Sono le dieci del mattino, seduta sul divano di una casa luminosa e bella, piena di libri e piante, questa signora che ha costruito un pezzo della democrazia italia, indossa un abito marrone e una collana dello stesso colore, non ha trucco ed è un piacere guardarla. La ringrazio di testimoniare che la bellezza arrendendosi alle rughe non perde fascino né mistero, è un coraggio raro che ci serve. Castellina si imbarazza e aggiunge: “Siamo programmati per vivere fino a 70 anni. Se poi come me ti ostini ad arrivare sugli ottanta e oltre allora mi preparo ad una vita in continua manutenzione. A ogni modo, a quest’ora ho già visto la rassegna stampa del mio amico Corradino Mineo e letto i necrologi di Repubblica, per non restare indietro”.

In una vita intensa come è stata la sua ci sono rimpianti? “Ho vissuto moltissimo e ho fatto molti errori, ma non nessun rimpianto se non le mie gambe, quelle si le rivorrei indietro” mi dice sorridendo. Non le manca l’ironia e neanche l’ottimismo. La signora ha appena scritto un nuovo libretto Ribelliamoci, l’alternativa va costruita (Aliberti): ma davvero lei pensa che la rivoluzione sia ancora possibile? Castellina annuisce sorpresa dalla mia rassegnazione: Non c’è mai stato un mondo così ingiusto e insostenibile. La gente si ribella, succede in Africa, in Spagna, in Asia, ma la rivolta è frammentata e non ha capacità di costruire alleanze. C’è un rifiuto della rappresentazione che rischia di diventare impotenza. Vogliamo affossare i partiti, ma poi come si va avanti? Ci siamo scossi dall’apatia ed è buono, ma questo diffuso neo anarchismo non promette nulla”.
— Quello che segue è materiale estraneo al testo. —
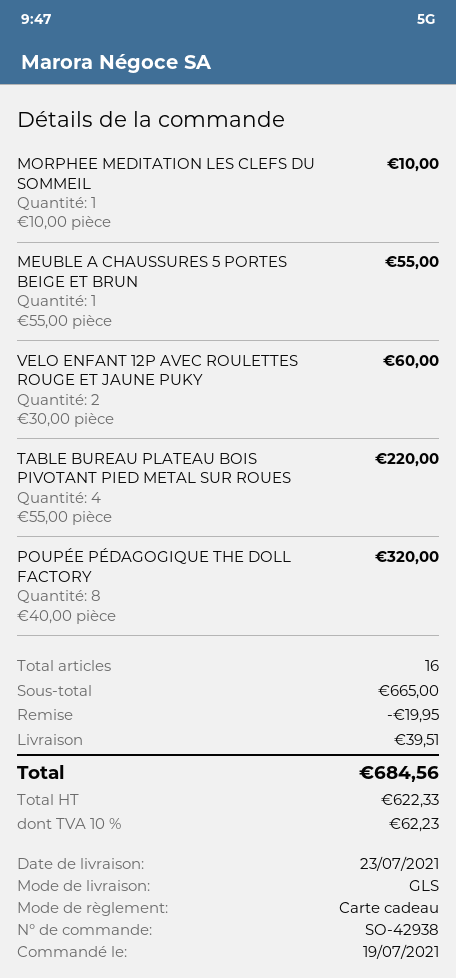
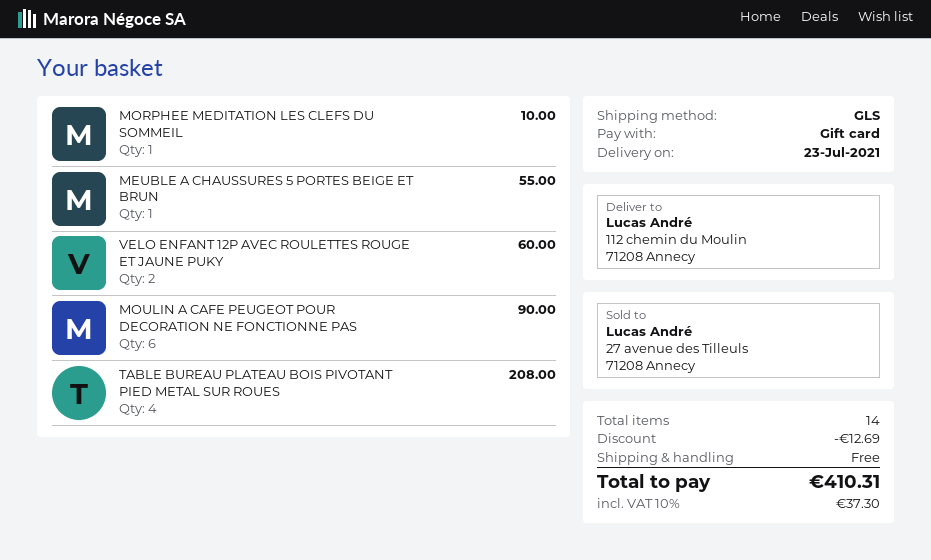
TABLE BUREAU PLATEAU BOIS PIVOTANT PIED METAL SUR ROUES: 4 for 220.00 -> 4 for 208.00
POUPÉE PÉDAGOGIQUE THE DOLL FACTORY: 8 for 320.00 -> none
MOULIN A CAFE PEUGEOT POUR DECORATION NE FONCTIONNE PAS: none -> 6 for 90.00
total quantity: 16 -> 14
discount: 19.95 -> 12.69
shipping: 39.51 -> 0.00
tax: 10% = 62.23 -> 10% = 37.30
total: 684.56 -> 410.31

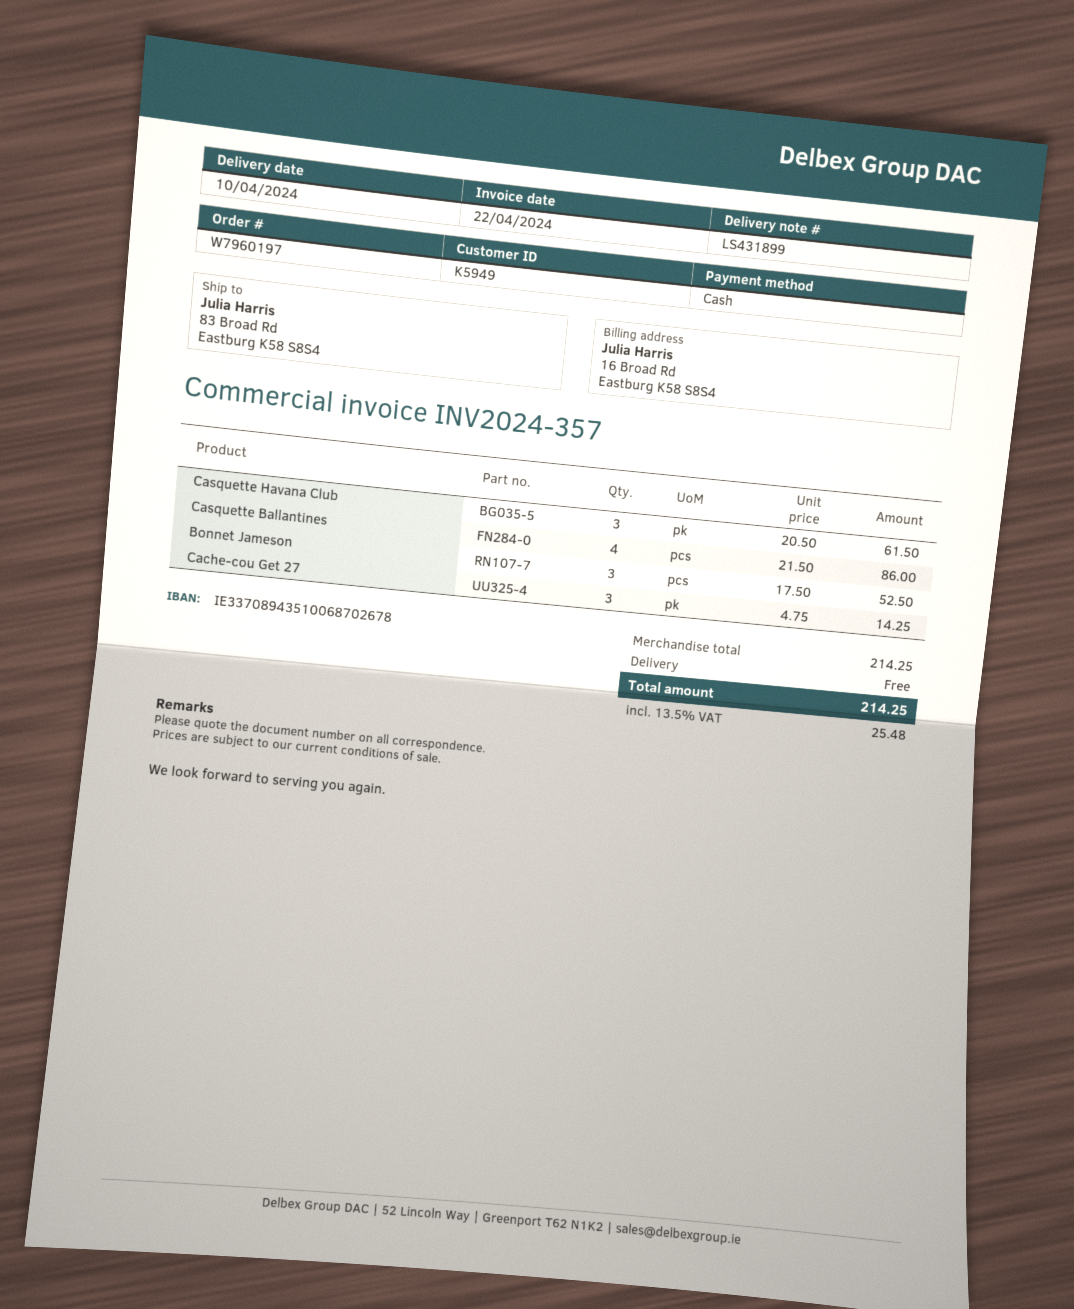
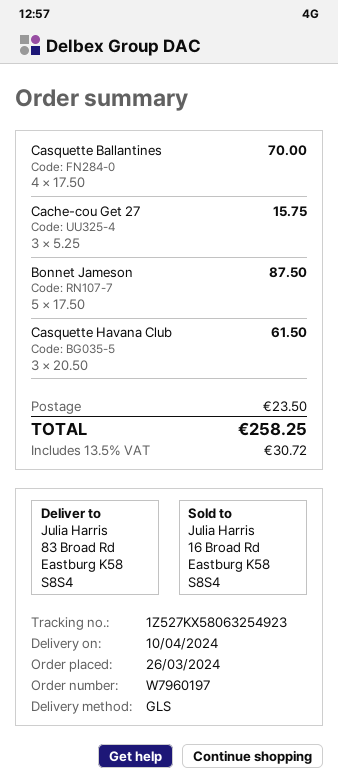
Casquette Ballantines: 4 x 21.50 = 86.00 -> 4 x 17.50 = 70.00
Bonnet Jameson: 3 x 17.50 = 52.50 -> 5 x 17.50 = 87.50
Cache-cou Get 27: 3 x 4.75 = 14.25 -> 3 x 5.25 = 15.75
shipping: 0.00 -> 23.50
tax: 13.5% = 25.48 -> 13.5% = 30.72
total: 214.25 -> 258.25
In Italia, l’autrice in corsa per lo Strega ha simpatie per Antonio Di Pietro ma la stima è per Nichi Vendola “un buon governatore che conosce i dossier” e usa questo termine non come lo abbiamo conosciuto nel gossip di spionaggio oggi in voga ma in quello antico di faldone che raccoglie la documentazione. Poi aggiunge: “Ci vorrà moltissimo per ricostruire un tessuto di valori collettivi dopo la fine di Berlusconi. Bisogna ritornare ad aprire le sedie e sedersi a discutere di politica e di che cosa ci interessa, ovunque anche nella più piccola piazza”.

Chiedo a Castellina perché i suoi coetanei maschi sono considerati padri della patria, anche se sono stati esponenti dell’opposizione,  ma per le donne non succede con le donne. Elegante e tagliente mi suggerisce: “Il patriarcato ancora esiste e continua a mostrarsi, ma è sempre più svuotato da un’autorità. Per fortuna ci avviamo in un futuro in cui le differenze di genere saranno riconosciute”. Per Luciana il femminismo è stata una scoperta tardiva, “un insegnamento di mia figlia Lucrezia (manager del gruppo Unicredit e docente alla London Business School ndr). E’ stata lei a farmi comprendere  che essere donne è una differenza a cui dare valore. E così ho anche visto quali cicatrici mi aveva lasciato crescere pensando il contrario. La mia generazione ha avuto una forte spinta per stare al pari con i maschi ma avremmo voluto toglierci le tette, il segno di essere donne, la nostra debolezza”.

Che madre è stata? Il periodo dell’autorevolezza con i figli è brevissimo e io l’ho usato per costringerli ad imparare l’inglese e sciare. Se fossi rimasta in casa per seguirli dopo i 12 anni li avrei sarebbero stati loro a mollarmi. Invece io continuavo a fare molte altre cose e loro cominciavano una vita intensa. E così, posso dirlo di sicuro, non ci siamo mai annoiati.